A recovery in European stocks helped to buoy the euro and perceived higher risk currencies, which fell sharply on Wednesday as optimism about the global economy's recovery prospects waned and investors trimmed risk exposure.
European equities jumped by 1.1 percent, snapping a five-session losing streak and pushing the yen lower after it surged broadly on Wednesday, hitting a five-month high against the dollar.
Analysts noted, however, that the current moves are corrective and do not represent any fundamental shift in market sentiment.
"We had a massive move yesterday and the market really needed to correct," Brown Brothers Harriman currency strategist Audrey Childe-Freeman said.
"The scale of the rally (in the yen) was overdone and we have seen some position adjustments, but the market is still looking quite nervous," she said.
Sterling outperformed meanwhile after the BoE left its asset buying programme at 125 billion pounds, just as most in the market had expected the central bank to expand the total by 25 billion pounds..
At 1150 GMT, the dollar rose 0.1 percent from late U.S. trade to 92.94 yen, having hit a five-month trough of 91.80 on EBS trading systems the previous day.
The euro climbed 0.8 percent to 129.91 yen after falling as low as 127.00 yen on Wednesday, its lowest since mid-May.

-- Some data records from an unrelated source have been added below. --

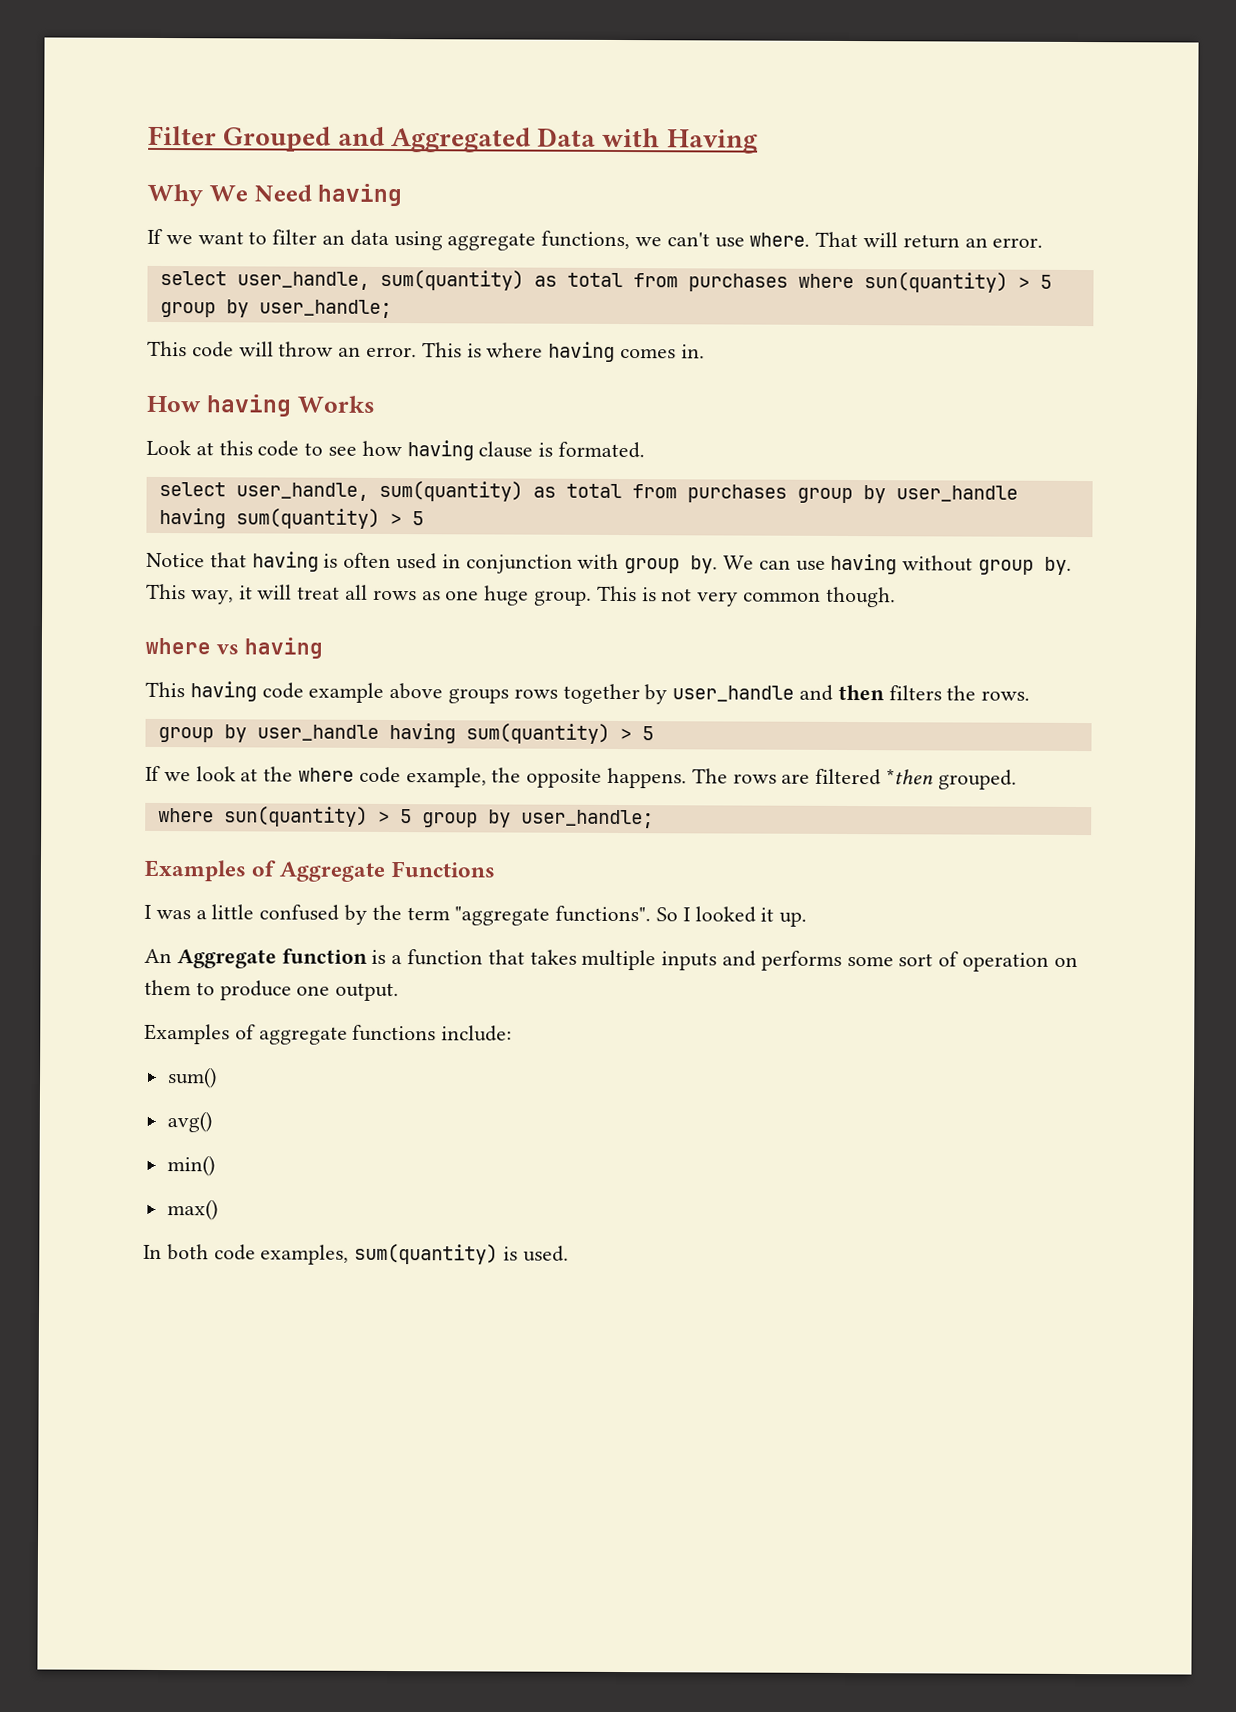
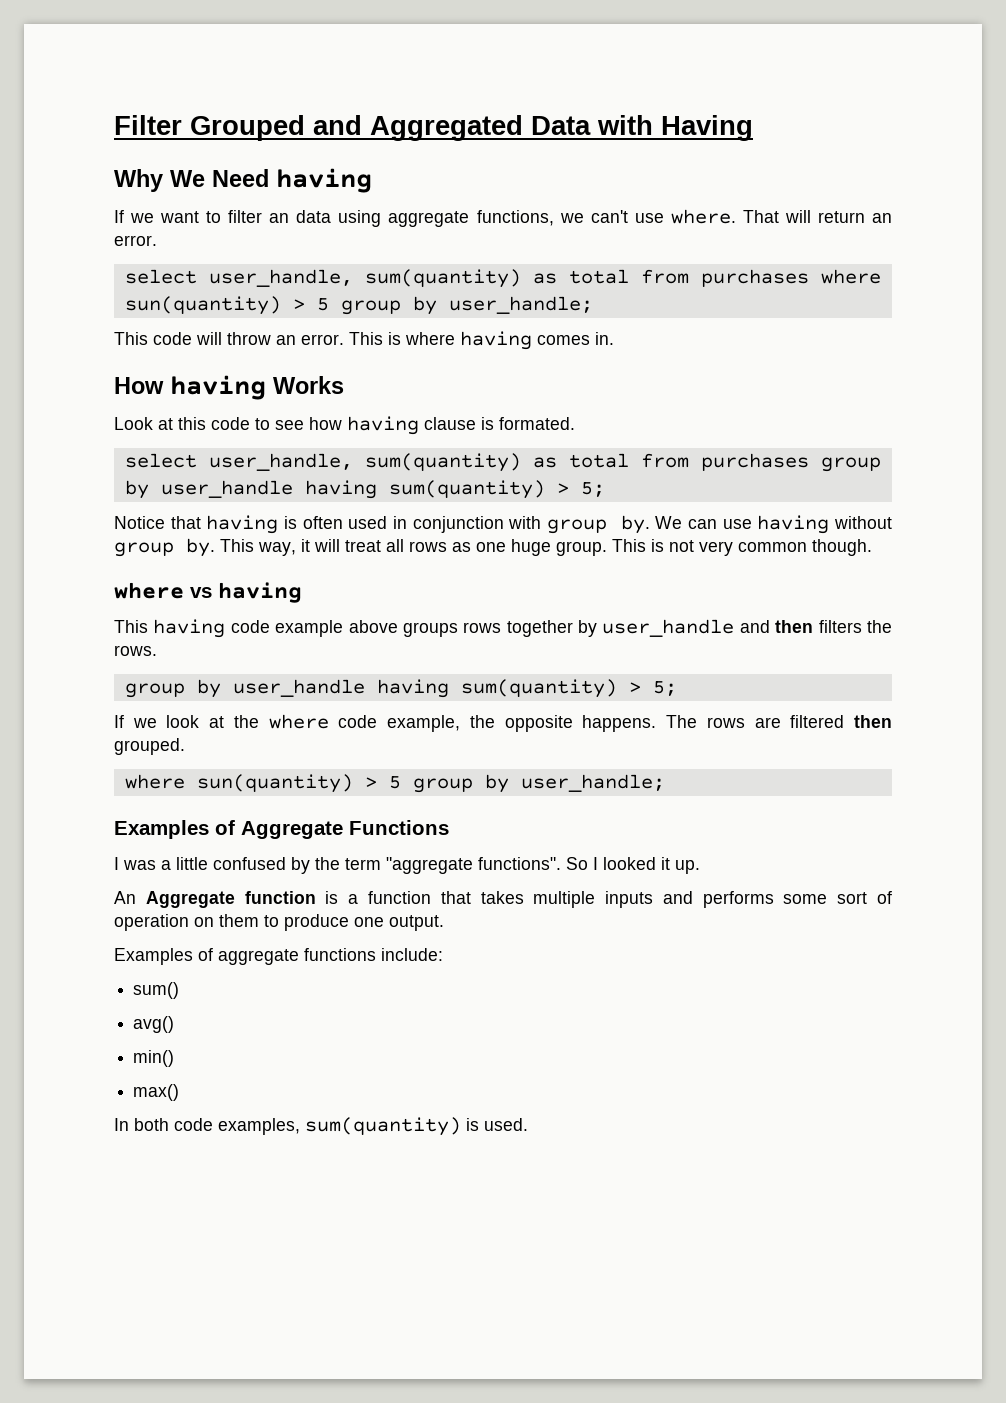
- select user_handle, sum(quantity) as total from purchases group by user_handle having sum(quantity) > 5
+ select user_handle, sum(quantity) as total from purchases group by user_handle having sum(quantity) > 5;
  This having code example above groups rows together by user_handle and then filters the rows.
- group by user_handle having sum(quantity) > 5
+ group by user_handle having sum(quantity) > 5;
- The rows are filtered *then grouped.
+ The rows are filtered then grouped.

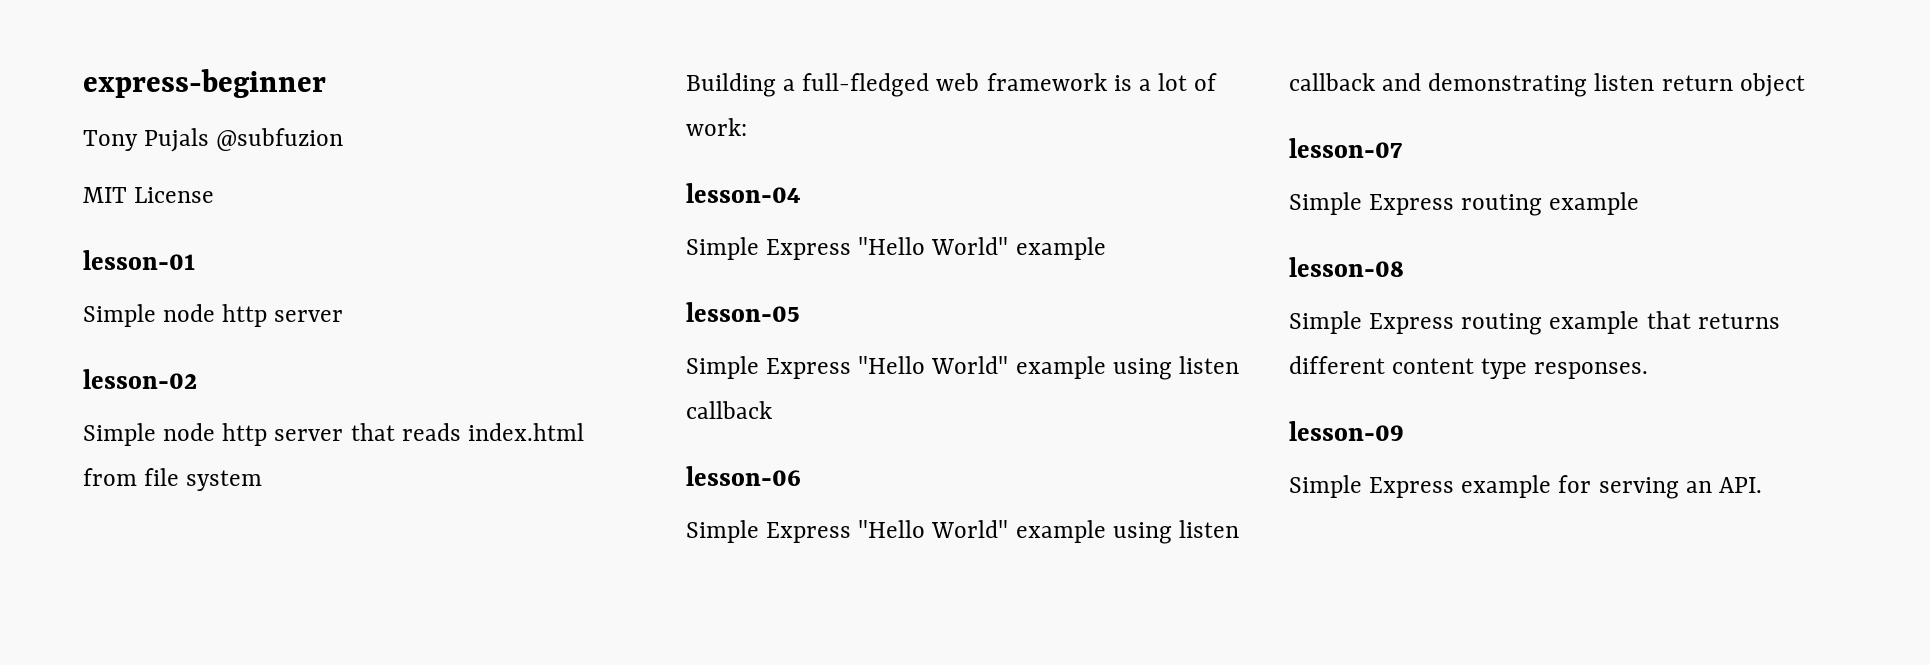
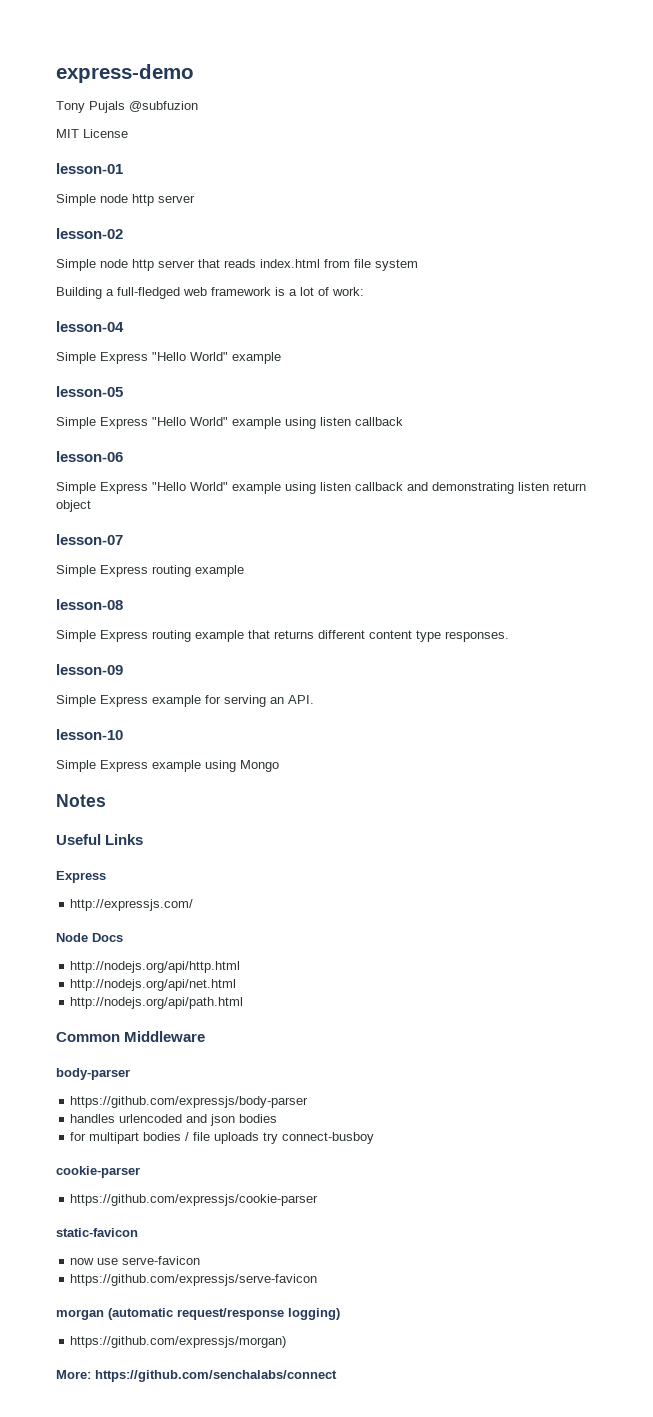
- express-beginner
+ express-demo
+ lesson-10
+ Simple Express example using Mongo
+ Notes
+ Useful Links
+ Express
+ http://expressjs.com/
+ Node Docs
+ http://nodejs.org/api/http.html
+ http://nodejs.org/api/net.html
+ http://nodejs.org/api/path.html
+ Common Middleware
+ body-parser
+ https://github.com/expressjs/body-parser
+ handles urlencoded and json bodies
+ for multipart bodies / file uploads try connect-busboy
+ cookie-parser
+ https://github.com/expressjs/cookie-parser
+ static-favicon
+ now use serve-favicon
+ https://github.com/expressjs/serve-favicon
+ morgan (automatic request/response logging)
+ https://github.com/expressjs/morgan)
+ More: https://github.com/senchalabs/connect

Wednesday's sharp rise in the yen prompted Japan's top government spokesman to say excessive foreign exchange moves were undesirable, while Japanese officials said they were keeping a close watch on currencies.
For an article on whether Japan will intervene to curb the yen's rise click on.
The dollar index fell 0.7 percent to 80.194, while the euro was up 0.7 percent at $1.3978 after falling as low as $1.3830 on Wednesday.
STERLING SHINES
Sterling jumped by 1.2 percent against the dollar to $1.6255 , while the euro lost 0.5 percent against the UK currency to 85.98 pence as the pound extended gains after the Bank of England policy decision.
The news that it was not expanding quantitative easing came as the central bank left key interest rates unchanged at 0.5 percent, as widely expected.
"The Monetary Policy Committee has sent a clear signal that the endgame for QE has arrived," RBS economist Ross Walker said, who described the decision to leave the QE target unchanged as "a significant surprise".
Among other currencies seen as higher risk, the Australian dollar recovered 0.7 percent to $0.7842, though analysts said the currency is highly sensitive to concerns about Australia's ties with its top trading partner China.
China confirmed on Thursday the arrest of an Australian mining executive and three others on spying allegations, in a case that has raised questions about China-Australia relations.
These concerns cast a further shadow against the currency on Wednesday, when it fell more than 1 percent against the dollar and 3.5 percent against the yen.
"If there were a freezing in the diplomatic temperature between Australia and China that would not be positive for the Australian dollar," Rabobank currency strategist Jeremy Stretch said.